Deborah P ... Thank you so much for caring and I realize all of you know just how it feels. I'm digging in and keeping busy and trying not to think. My sister-in-law will be over for dinner so it will keep my mind off the anniversary. If anyone every says we will eventually forget our spouses it's not true. After 7 years I'm just able to cope with them a bit better.
Prayers back to you Deborah and thank you again as I know you are going through your own grief.
Marsha will be sending prayers your way for tomorrow
Marsha.....Thinking of you on this 7th anniversary of Ernie's passing. It's funny how time goes by so fast and crawls at the same time. I hope you have a nice chat with Ernie and that somehow he lets you know he's there.
I'm sorry you're being inundated with bad news. If you need to talk or vent about any of it, we're here to listen or feel free to send me a private message.
Deb.....Please don't be concerned about posting. What you call craziness I guarantee we all feel and understand so please use us as a source of comfort and strength. I wouldn't have made it this far if not for my Legacy family. The folks I've connected with on this site are the only ones who truly understand all aspects of this loss.
Dear Sara ... I am so very sorry about your father and I hope things improve and also your sister. No one wants to be at a hospital or worry over a loved one, but it does show us how much stronger we have become. I had to have a surgery shortly after Ernie's passing and at the same hospital in some of the same areas and I admit it was difficult for me. At my age in my 70's I am inundated with much bad news regarding friends and what I do when I feel over-whelmed is go for a peaceful walk and walk all the negativity away. It does work. I'm praying for you Sara and so proud of you for going through this.
Mary Jane ... I have noticed this site has been very quiet as well and that's rather sad. It appears some members feel Facebook is the best way to go. I guess I'm a creature of habit because Legacy saved my life many times over.
It's not strange at all to feel stressful when things don't go right no matter how small the problem is. When we had our spouses around they could fix the things we now have to try and fix or, we have to hire someone which can be costly. I get stressed out when my routine is rocked unexpectedly and I think it's normal. I have had a lot of sad things going on in my life and just yesterday realized I hadn't turned in my personal income tax and I've never done that, but hurried through it and got it to my CGA. Whew! All of us have a lot on our minds and especially for widows we have to be so careful we aren't taken advantage of by companies offering this or that or if we have to call a repair man in. Google and reviews have been my best friend for the last 5 years. This way I feel I'm getting the best cost for what I need done, but when it is done I realize just how complicated my life has gotten and I'm exhausted over it.

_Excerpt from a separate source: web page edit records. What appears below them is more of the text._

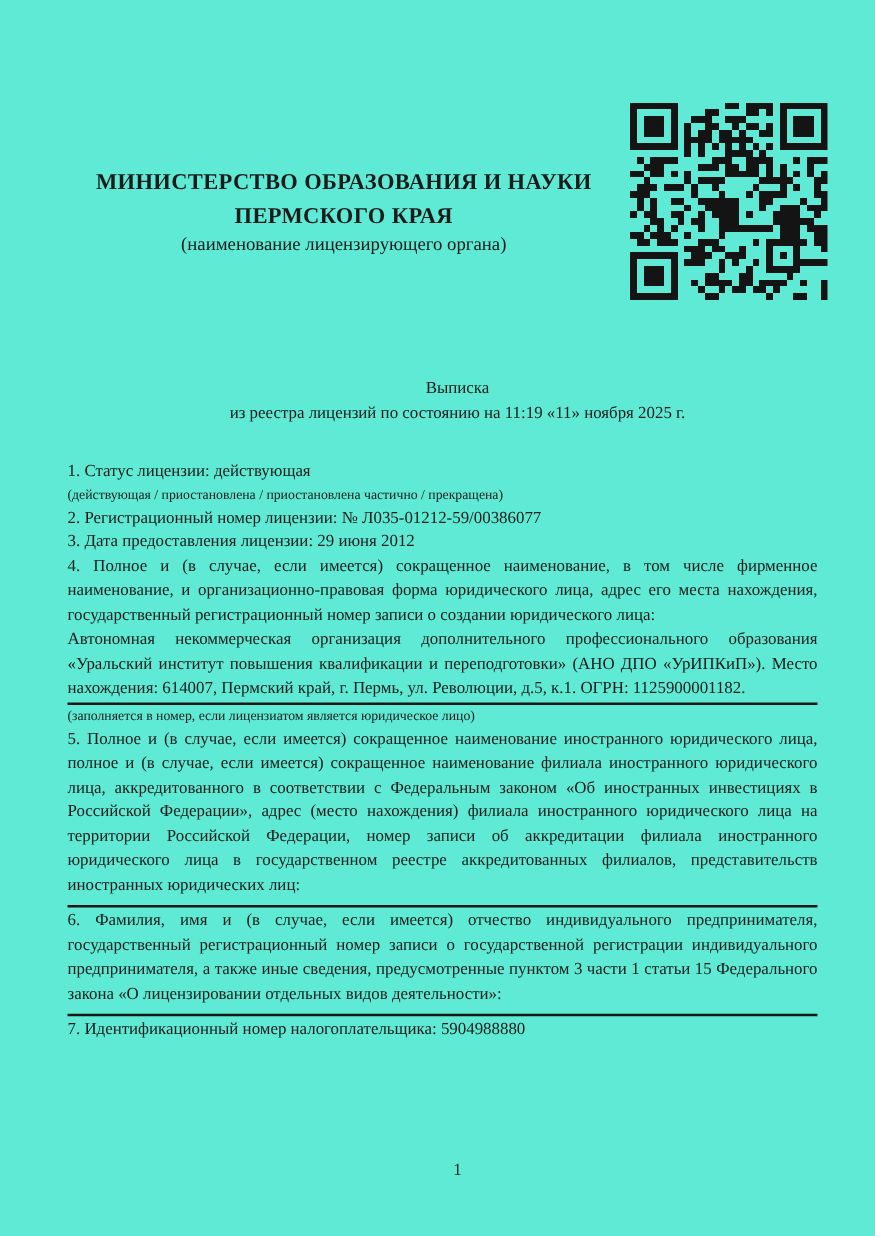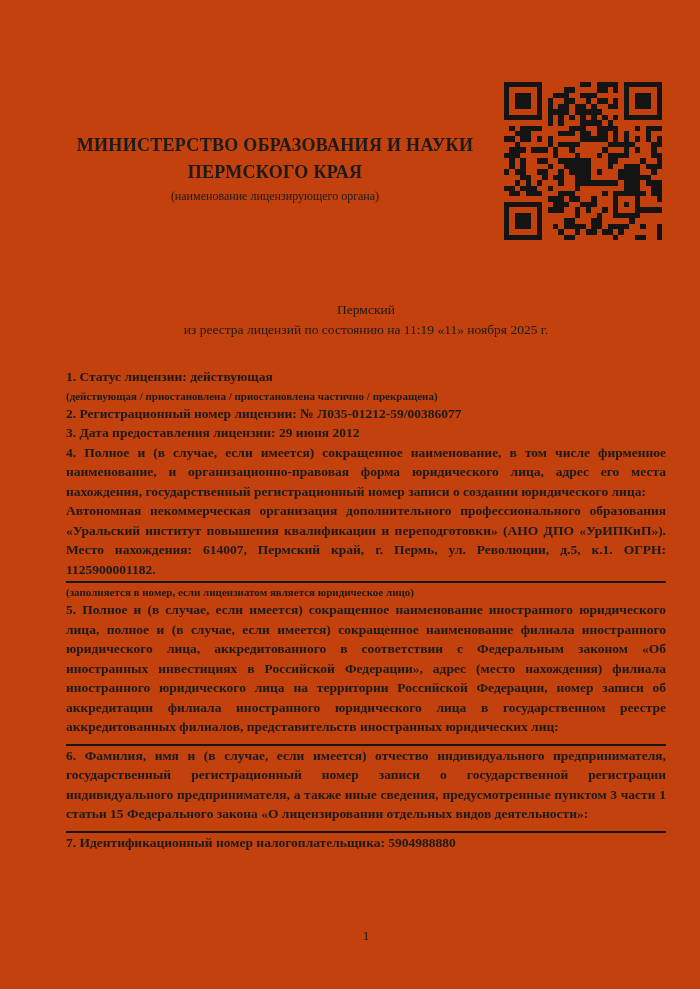--- a/index.html
+++ b/index.html
@@ -7,7 +7,7 @@
     position:relative;
     width:700px; height:989px;
     margin:0 auto;
-    background:#c2410c;
+    background:#5eead4;
     font-family:"Liberation Serif","DejaVu Serif",serif;
     color:#1b1b1b;
     overflow:hidden;

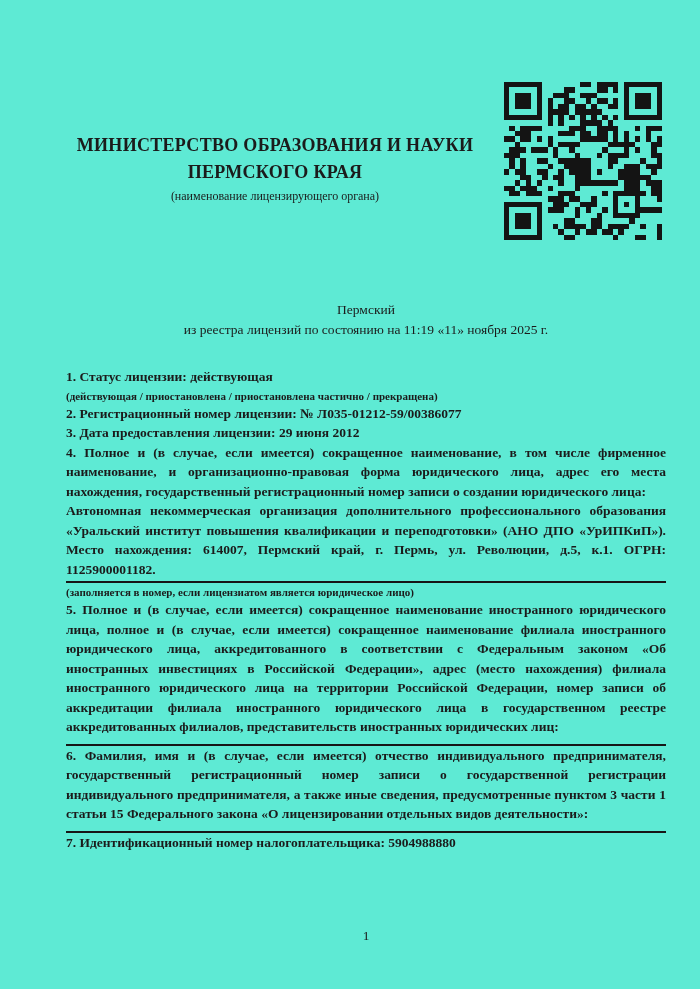--- a/index.html
+++ b/index.html
@@ -21,7 +21,7 @@
   
   .ministry { position:absolute; left:40px; top:132px; width:470px; text-align:center; }
   .ministry-name { font-weight:700; font-size:18px; line-height:27px; letter-spacing:0.3px; }
-  .ministry-caption { font-size:12px; line-height:14px; margin-top:3px; }
+  .ministry-caption { font-size:15px; line-height:14px; margin-top:3px; }
 
   
   .doc-title { position:absolute; left:66px; top:300px; width:600px; text-align:center;

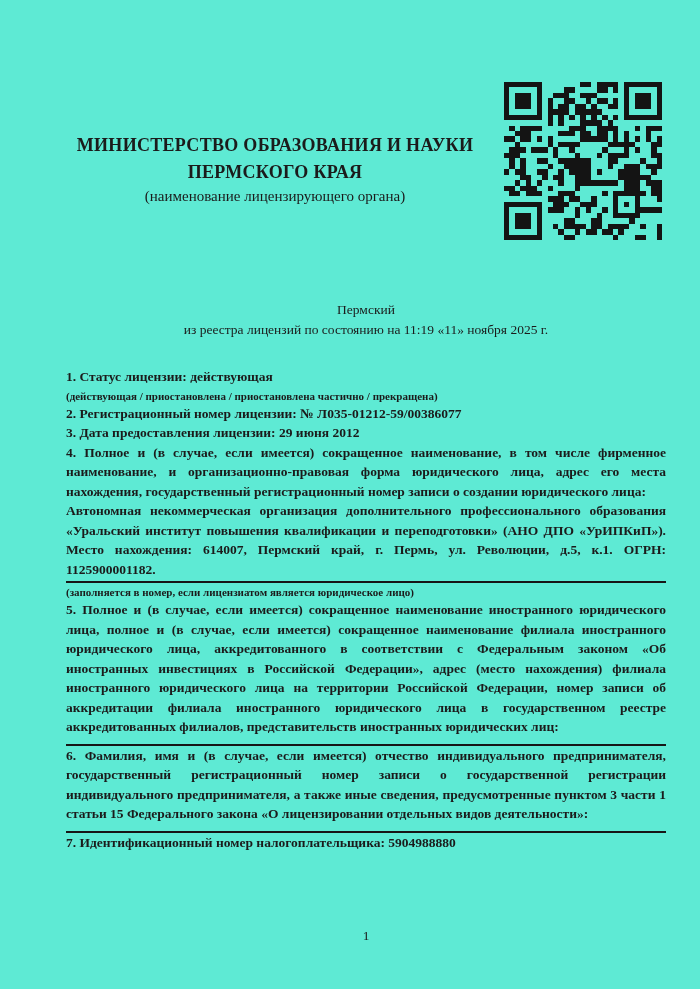--- a/index.html
+++ b/index.html
@@ -467,7 +467,7 @@
   </header>
 
   <section class="doc-title">
-    <p>Пермский</p>
+    <p>Выписка</p>
     <p>из реестра лицензий по состоянию на 11:19 «11» ноября 2025 г.</p>
   </section>
 

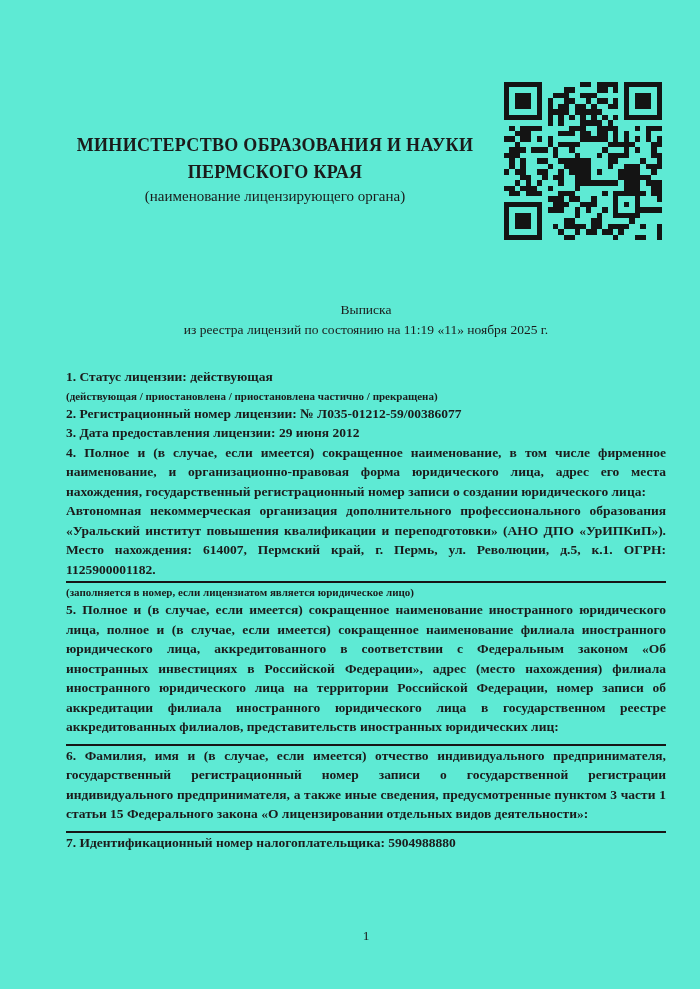--- a/index.html
+++ b/index.html
@@ -28,8 +28,8 @@
                font-size:13.5px; line-height:19.5px; }
 
   
-  .content { position:absolute; left:66px; top:367px; width:600px;
-             font-size:13.5px; line-height:19.5px;font-weight:bold; }
+  .content { position:absolute; left:54px; top:367px; width:600px;
+             font-size:13.5px; line-height:19.5px; }
   .item + .item { margin-top:0; }
   .just { text-align:justify; }
   .caption-row { width:522px; text-align:left; font-size:11px; line-height:15px; margin-top:2px; }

You made the right decision by using the antenna and accepting that. I try my best to look for the easier way out and live a less complicated life. I am proud of you and you're doing much better than you think.
Just a bit of information, but it's becoming much more popular here in Canada, where some people are getting away from Facebook and other sites similar, not texting anymore and realizing just what life they are missing and amazed that their life has become much less problematic. Call me old fashion, but like Chuck, I often stick to the old fashion ways although I can keep up with technology if I want to, but resist it as much as possible.
I hope today is a much better day for you.